Transformer Simulation

Overview

SDL supports the ability to simulate the execution of individual Transformers on predefined sets of inputs. This allows users to iteratively build and test their Transformers before deploying a Pipeline. This is particularly useful in the case of Dynamic Transformers, which allow users to write custom code snippets.

This document is intended for Transformer authors who want their Transformers to support simulation. It outlines the contract that the Data Pipeline Engine expects for Transformer Templates that advertise the ability to be simulated, as well as the functional flow that occurs when a simulation request is received.

Limitations

Currently, the two conn_type variantes that are supported for simulation are INTERNAL_KAFKA, INTERNAL_POSTGRES, and INTERNAL_ICEBERG. This means that simulation is limited to Transformer Templates that only define inputs and outputs of those types. When registering a Transformer Template, the Data Pipeline Engine will validate that these constraints are met and will return an error if the Transformer Template cannot be used for simulation.

Enabling Simulation for a Transformer Template

Transformer Templates that want to use simulation must include the simulation-enabled label in their definition:

{
    "uid": "1afc0a55-ca7e-40db-9efc-971f85f48b42",
    "labels": [
        {"name": "simulation-enabled"}
    ]
    // Rest of definition
}

Simulation API - Kubernetes-based Transformers

This is the contract that the Data Pipeline Engine expects each Transformer Template to adhere to if it defines itself as having the simulation-enabled label. Any Transformer author that wants to enable simulation for their Transformer Template must adhere to this API for simulation to work correctly.

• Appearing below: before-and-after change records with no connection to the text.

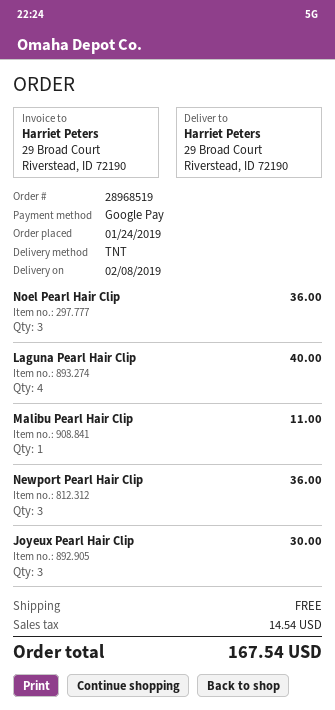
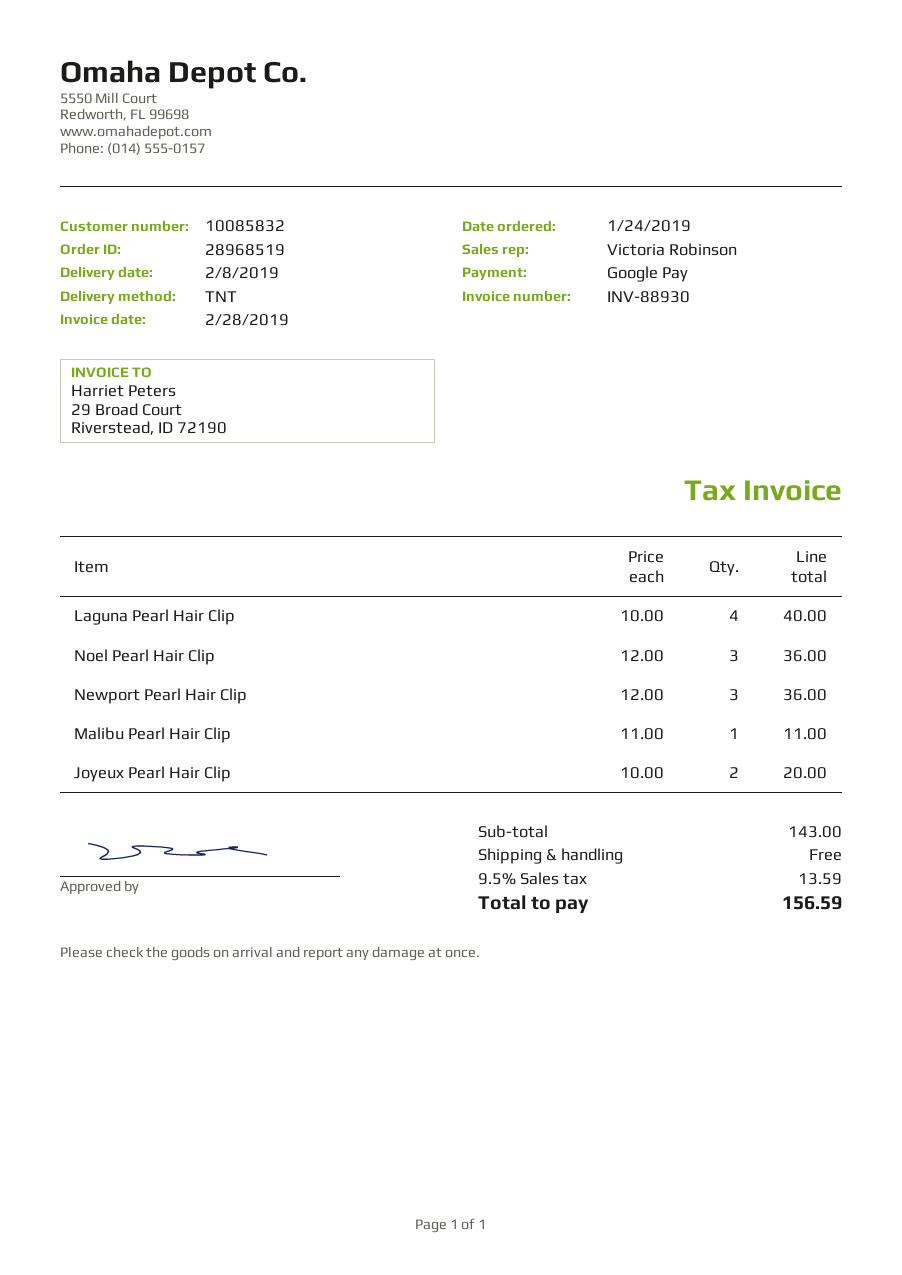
Joyeux Pearl Hair Clip: 3 for 30.00 -> 2 for 20.00
tax: 14.54 -> 13.59
total: 167.54 -> 156.59

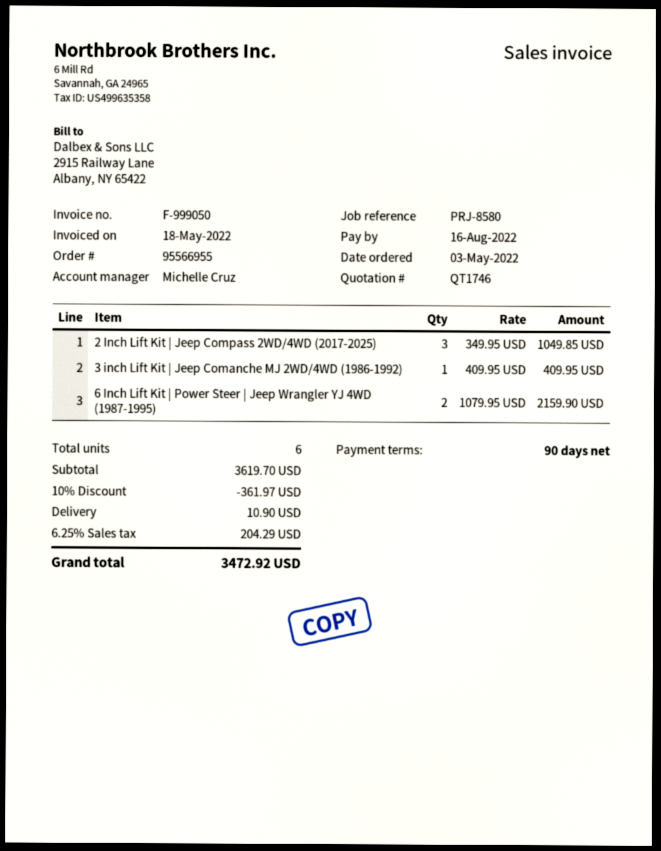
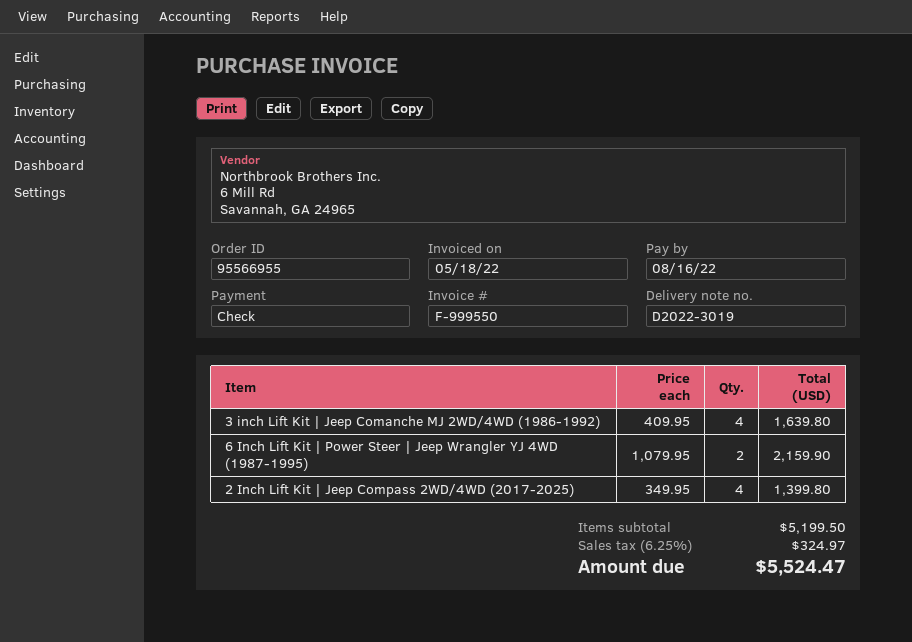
invoice number: F-999050 -> F-999550
2 Inch Lift Kit | Jeep Compass 2WD/4WD (2017-2025): 3 x 349.95 = 1049.85 -> 4 x 349.95 = 1399.80
3 inch Lift Kit | Jeep Comanche MJ 2WD/4WD (1986-1992): 1 x 409.95 = 409.95 -> 4 x 409.95 = 1639.80
subtotal: 3619.70 -> 5199.50
discount: 10% = 361.97 -> none
shipping: 10.90 -> none
tax: 6.25% = 204.29 -> 6.25% = 324.97
total: 3472.92 -> 5524.47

Note that this contract applies only to Transformer Templates that are specified as containerized images to be run in Kubernetes; other instantiation types will require separate simulation APIs.

Assumptions/Prerequisites

  1. Simulation cannot occur with Transformer Templates that have any input connections of type TRANSFORMER, because the method to supply inputs to those connections is unknown by the Data Pipeline Engine.

  2. A Transformer Template should support running either as a Transformer directly or in simulation mode without rebuilding or changing the image.

Detecting Simulation

Transformer Templates should read the value of the environment variable named TRANSFORMER_SIMULATION_MODE to determine whether or not to start in Simulation (FaaS) or Transformer mode:

  • If the environment variable exists and has the value of true, then the Transformer should start up in Simulation mode.

  • In any other case, the Transformer should start normally.

Startup

If running in Simulation mode, a Transformer should not run an event loop or listener, nor should it expect that any configuration values to connect to data sources are present. For example, the configuration contract for INTERNAL_KAFKA connections will not be fulfilled in Simulation mode. However, any user-provided configuration values (as specified in the Transformer Template’s configuration block) will be filled in by the Data Pipeline Engine.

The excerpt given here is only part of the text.